Before I got my Dexcom I searched the DOC for information. I wanted to know what other people thought about the Dexcom, and how I could best use mine. Of course I found dozens of blogs. Some had tips for success. Others had personal experiences. And some… some pointed out how hard it is to have diabetes for years and years.
I was diagnosed in July of last year. Every aspect of having diabetes is new to me. Everything from how to inject insulin, to counting carbs is brand new. The learning curve is steep. I didn’t even know continuous glucose monitors existed until I started surfing the DOC in December. I knew nothing about pumps, adjusting basal rates, nothing. It’s all new to me. I am aware that I am a young child running around looking at everything. Ooh, what’s that? How does that work?
I am also aware that chronic illness burnout is real. Diabetes isn’t my first chronic illness. MG has been a tough dance partner. I know what it is like to put off a doctor’s appointment because I can’t deal with seeing one more white lab coat. I’ve had enough blood tests. I don’t want any more. Monthly monitoring of my white blood cell count hasn’t happened since August of 2011. I know I need to make an appointment, show up, roll up my sleeve. I know I need to monitor what the chemo is doing. But at the same time, I don’t want to. I’m burned out on the care and feeding of myasthenia gravis. I'll get back on track but sometimes it's hard.
Feeling burned out on the care and feeding of diabetes makes sense to me. I respect their struggles to stay on track and I know my turn is coming. The day is coming when I reach for a doughnut, don’t bolus, and don’t care. I don’t think there is any way to prevent chronic illness burn out. We’re ordinary people having to do extraordinary things to survive. Extraordinary things get exhausting sometimes.

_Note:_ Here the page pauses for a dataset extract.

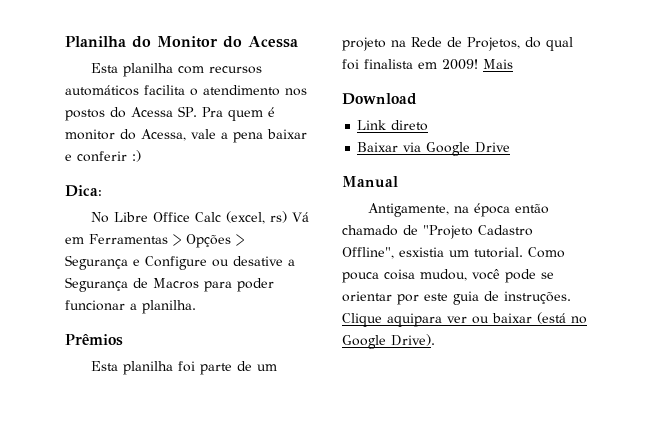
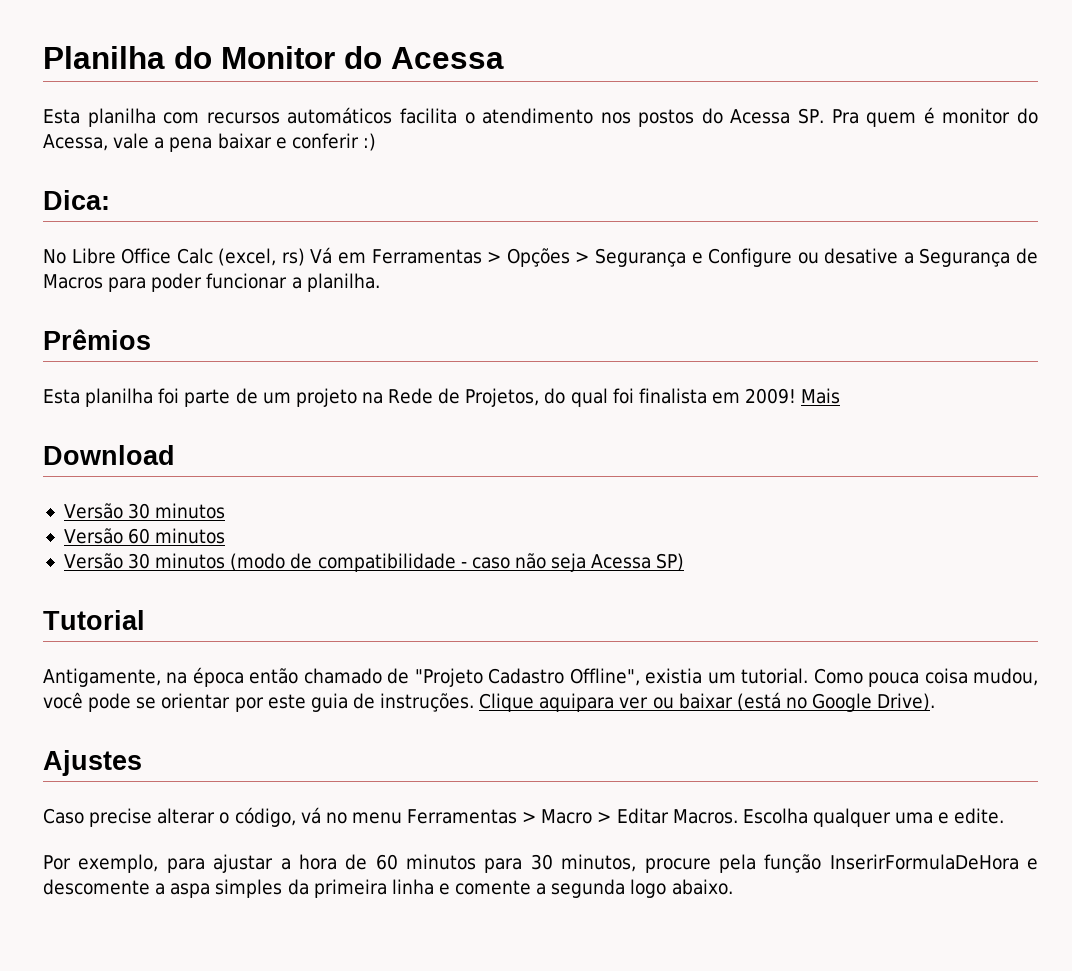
[357,120,429,131] [357,142,511,156] [342,176,398,188] Link direto // Baixar via Google Drive // Manual -> [63,503,226,519] [63,528,226,544] [63,553,685,572] [43,610,145,630] Versão 30 minutos // Versão 60 minutos // Versão 30 minutos (modo de compatibilidade - caso não seja Acessa SP) // Tutorial
[399,247,444,257] esxistia -> [645,668,703,684] existia
(435, 340) none -> [43,750,142,776] [43,807,1005,827] [43,854,1038,873] [43,879,733,898] // Ajustes // Caso precise alterar o código, vá no menu Ferramentas > Macro > Editar Macros. Escolha qualquer uma e edite. // Por exemplo, para ajustar a hora de 60 minutos para 30 minutos, procure pela função InserirFormulaDeHora e descomente a aspa simples da primeira linha e comente a segunda logo abaixo.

MG requires I take chemo on Monday nights, feel sick on Tuesdays, and monitor my stress and energy levels at all times. Diabetes requires I prick my finger six times a day, pay attention to everything I eat, how much of it I eat, and when I eat. I have to exercise to keep my blood sugars under control, MG be damned. I have to do all of these things on my birthday. And Christmas. And Thanksgiving. And on vacation. My chronic illnesses come with me everywhere I go and they frankly don’t care how I feel.
Sometimes, my life feels completely out of whack.
Burnout makes sense. It is a logical outcome of running up this hill. I’m learning that how I feel about everything isn’t irrelevant. How I feel matters. When I feel burned out I’m also feeling stressed. Stress makes everything I do harder.
When I feel burned out admitting it is the first step toward getting back on track. For those of you who are feeling chronically burned out, I hear you. You’re not alone. And you’re stronger than you feel right now. Together we can do what we need to do. I know we can.